PARMA - Il superboss di Cosa Nostra Bernardo Provenzano ha tentato la scorsa notte il suicidio nel carcere di Parma. Lo apprende l'agenzia di stampa italiana Ansa da fonti qualificate. Provenzano è stato salvato da personale della polizia penitenziaria.
Sempre secondo quanto apprende l'Ansa, il fatto è avvenuto nella tarda serata di ieri nell'area riservata del carcere parmense. Provenzano, che era a letto, ha infilato la testa in una busta di plastica con il proposito di uccidersi.

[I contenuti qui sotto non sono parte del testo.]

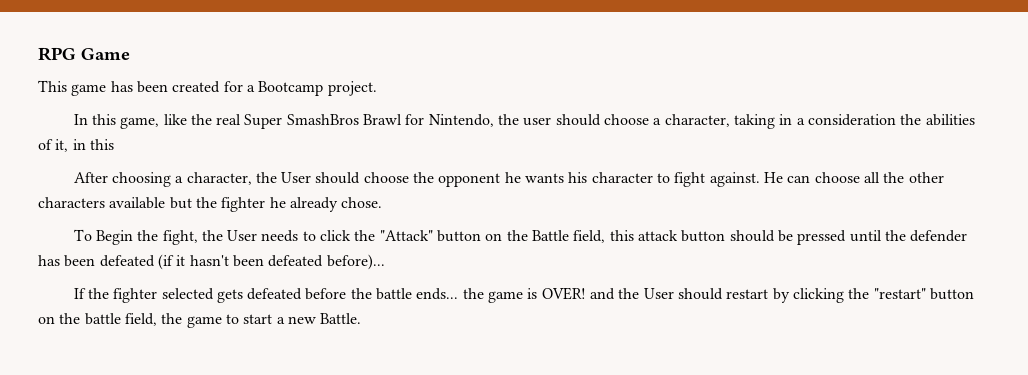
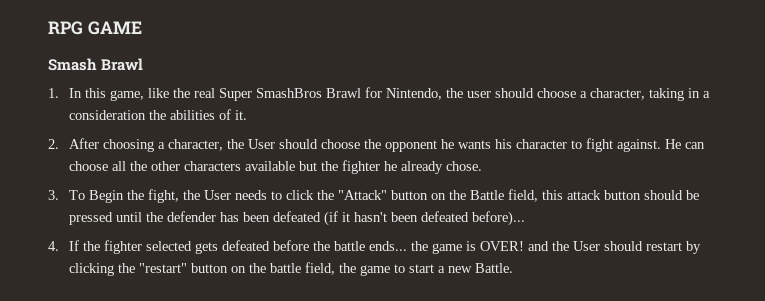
[81,48,130,60] [38,80,377,96] Game // This game has been created for a Bootcamp project. // -> [87,21,142,35] [48,58,144,71] [48,88,59,98] GAME // Smash Brawl // 1.
[55,139,114,152] it, in this // -> [234,110,247,120] [48,139,59,149] it. // 2.
(383, 202) none -> [48,190,59,200] 3.
(385, 262) none -> [48,241,59,251] 4.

In uno dei ripetuti controlli, si è subito accorto del fatto un poliziotto penitenziario del Gom (Gruppo Operativo Mobile), il quale è intervenuto, evitando il suicidio. Del fatto sono state informati l'autorità giudiziaria e il Dipartimento per l'amministrazione penitenziaria.
Bernardo Provenzano, detto Binnu u tratturi (Bernardo il trattore, per la violenza con cui falciava le vite dei suoi nemici) e Zù Binu, è un criminale italiano, ritenuto il capo di tutti i capi di "Cosa nostra", la mafia siciliana.
Arrestato l'11 aprile 2006, Provenzano era ricercato sin dal 9 maggio 1963, con una latitanza record di quarantatré anni. In precedenza era già stato condannato in contumacia a tre ergastoli ed aveva altri procedimenti penali in corso.